— Requirement —
In the entries below, begin at the line that has "RM1154 | JobRole: Sales" and stop after the line that has "row order: YearsWithCurrManager"; output those lines exactly, leaving out pictures.
━━━━━━
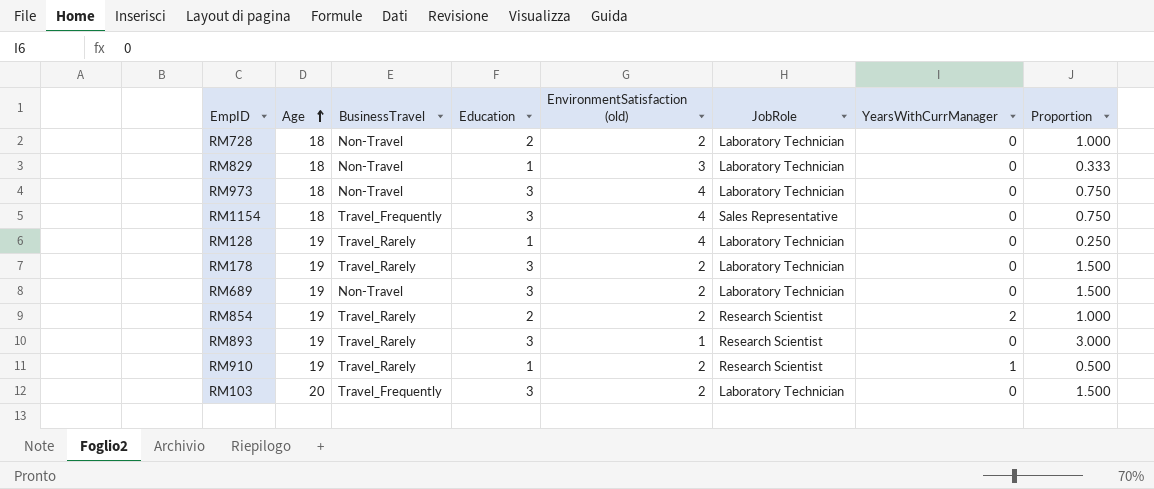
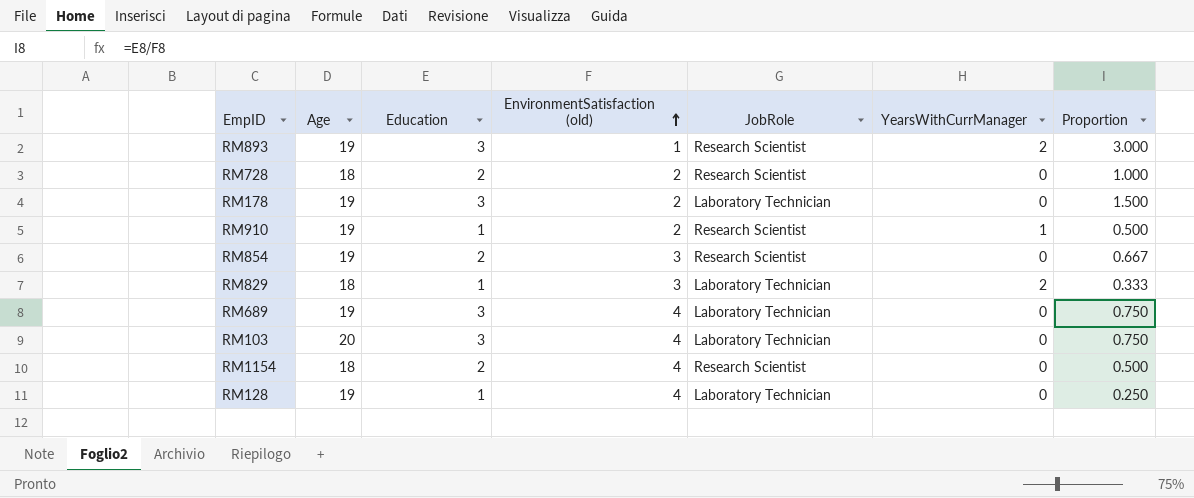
row order: Age ascending -> EnvironmentSatisfaction (old) ascending
column BusinessTravel | position: 3 -> none
row RM973: 18 | Non-Travel | 3 | 4 | Laboratory Technician | 0 | 0.750 -> none
RM893 | YearsWithCurrManager: 0 -> 2
RM728 | JobRole: Laboratory Technician -> Research Scientist
RM854 | EnvironmentSatisfaction (old): 2 -> 3
RM854 | YearsWithCurrManager: 2 -> 0
RM854 | Proportion: 1.000 -> 0.667
RM829 | YearsWithCurrManager: 0 -> 2
RM689 | EnvironmentSatisfaction (old): 2 -> 4
RM689 | Proportion: 1.500 -> 0.750
RM103 | EnvironmentSatisfaction (old): 2 -> 4
RM103 | Proportion: 1.500 -> 0.750
RM1154 | Education: 3 -> 2
RM1154 | JobRole: Sales Representative -> Research Scientist
RM1154 | Proportion: 0.750 -> 0.500

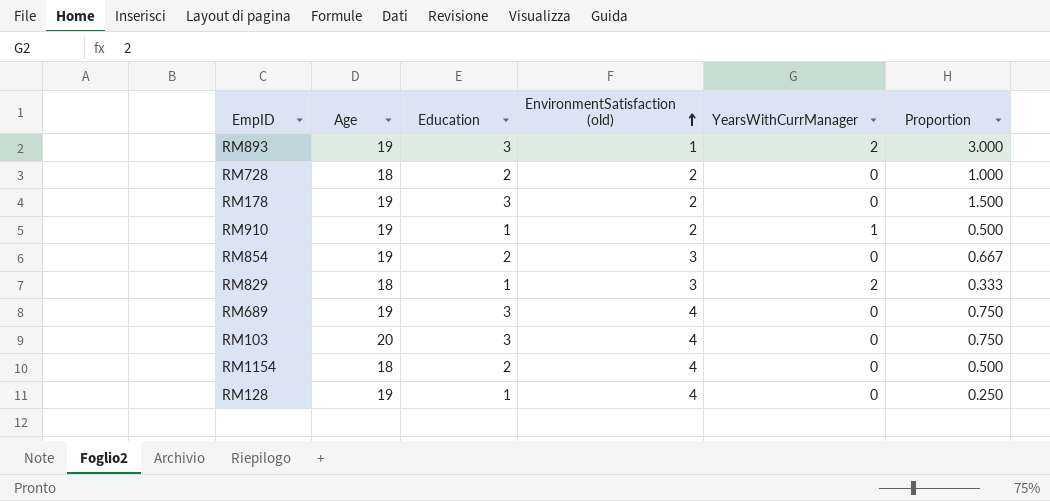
column JobRole | position: 5 -> none

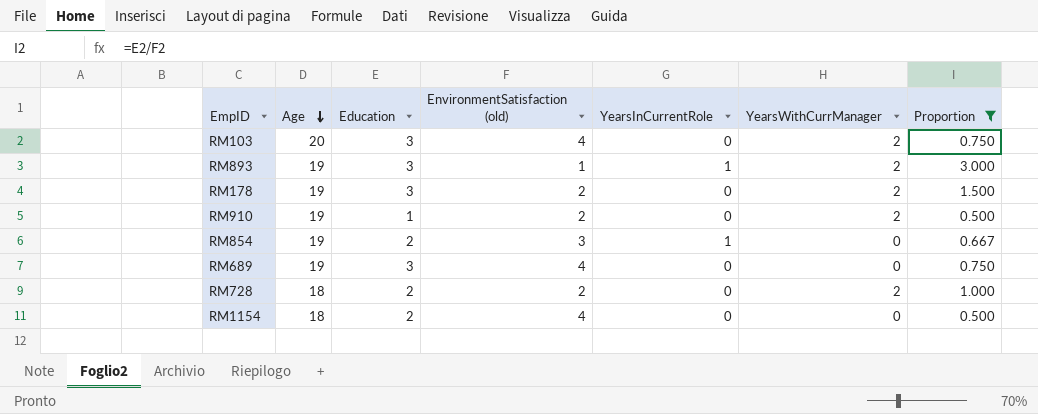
filter: none -> Proportion >= 0.500
row order: EnvironmentSatisfaction (old) ascending -> Age descending
column YearsInCurrentRole | position: none -> 5
RM103 | YearsWithCurrManager: 0 -> 2
RM178 | YearsWithCurrManager: 0 -> 2
RM910 | YearsWithCurrManager: 1 -> 2
RM728 | YearsWithCurrManager: 0 -> 2

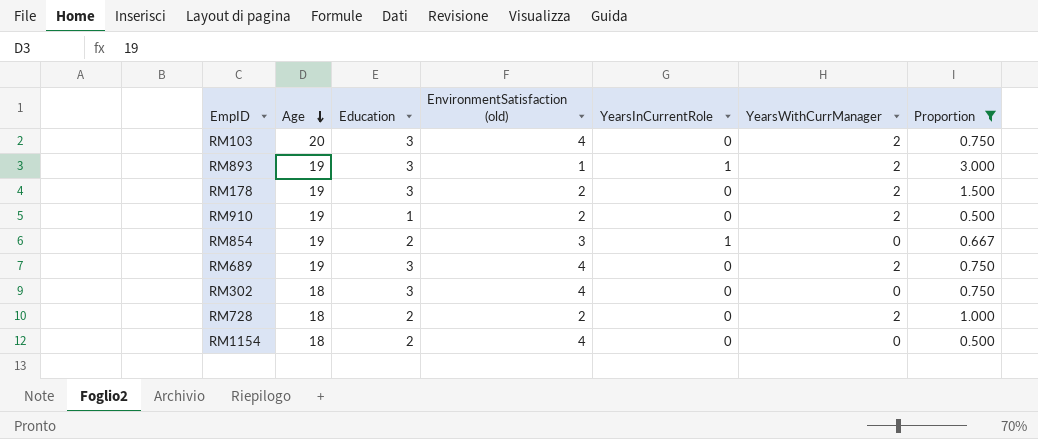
RM689 | YearsWithCurrManager: 0 -> 2
row RM302: none -> 18 | 3 | 4 | 0 | 0 | 0.750

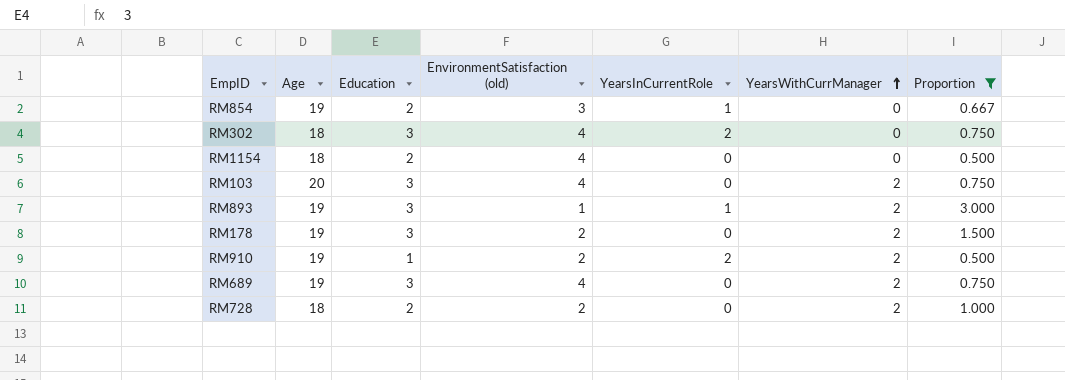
row order: Age descending -> YearsWithCurrManager ascending
RM302 | YearsInCurrentRole: 0 -> 2
RM910 | YearsInCurrentRole: 0 -> 2

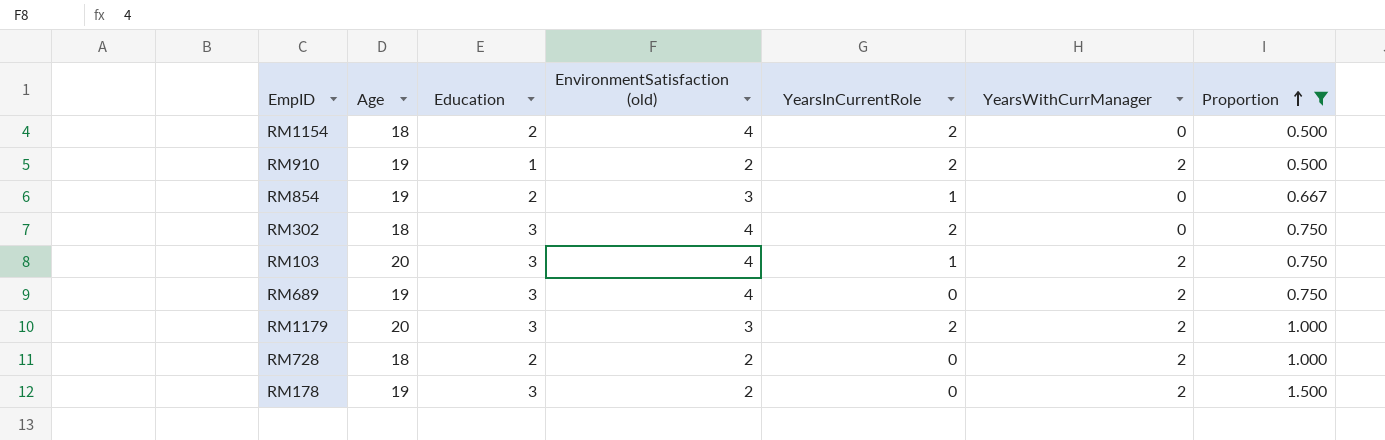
row order: YearsWithCurrManager ascending -> Proportion ascending
row RM893: 19 | 3 | 1 | 1 | 2 | 3.000 -> none
RM1154 | YearsInCurrentRole: 0 -> 2
RM103 | YearsInCurrentRole: 0 -> 1
row RM1179: none -> 20 | 3 | 3 | 2 | 2 | 1.000

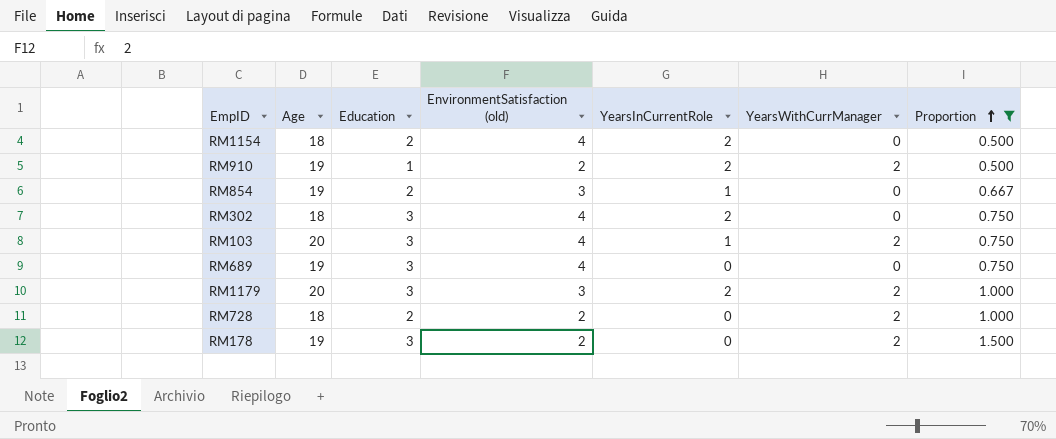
RM689 | YearsWithCurrManager: 2 -> 0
━━━━━━
— Solved problem —
RM1154 | JobRole: Sales Representative -> Research Scientist
RM1154 | Proportion: 0.750 -> 0.500

column JobRole | position: 5 -> none

filter: none -> Proportion >= 0.500
row order: EnvironmentSatisfaction (old) ascending -> Age descending
column YearsInCurrentRole | position: none -> 5
RM103 | YearsWithCurrManager: 0 -> 2
RM178 | YearsWithCurrManager: 0 -> 2
RM910 | YearsWithCurrManager: 1 -> 2
RM728 | YearsWithCurrManager: 0 -> 2

RM689 | YearsWithCurrManager: 0 -> 2
row RM302: none -> 18 | 3 | 4 | 0 | 0 | 0.750

row order: Age descending -> YearsWithCurrManager ascending
RM302 | YearsInCurrentRole: 0 -> 2
RM910 | YearsInCurrentRole: 0 -> 2

row order: YearsWithCurrManager ascending -> Proportion ascending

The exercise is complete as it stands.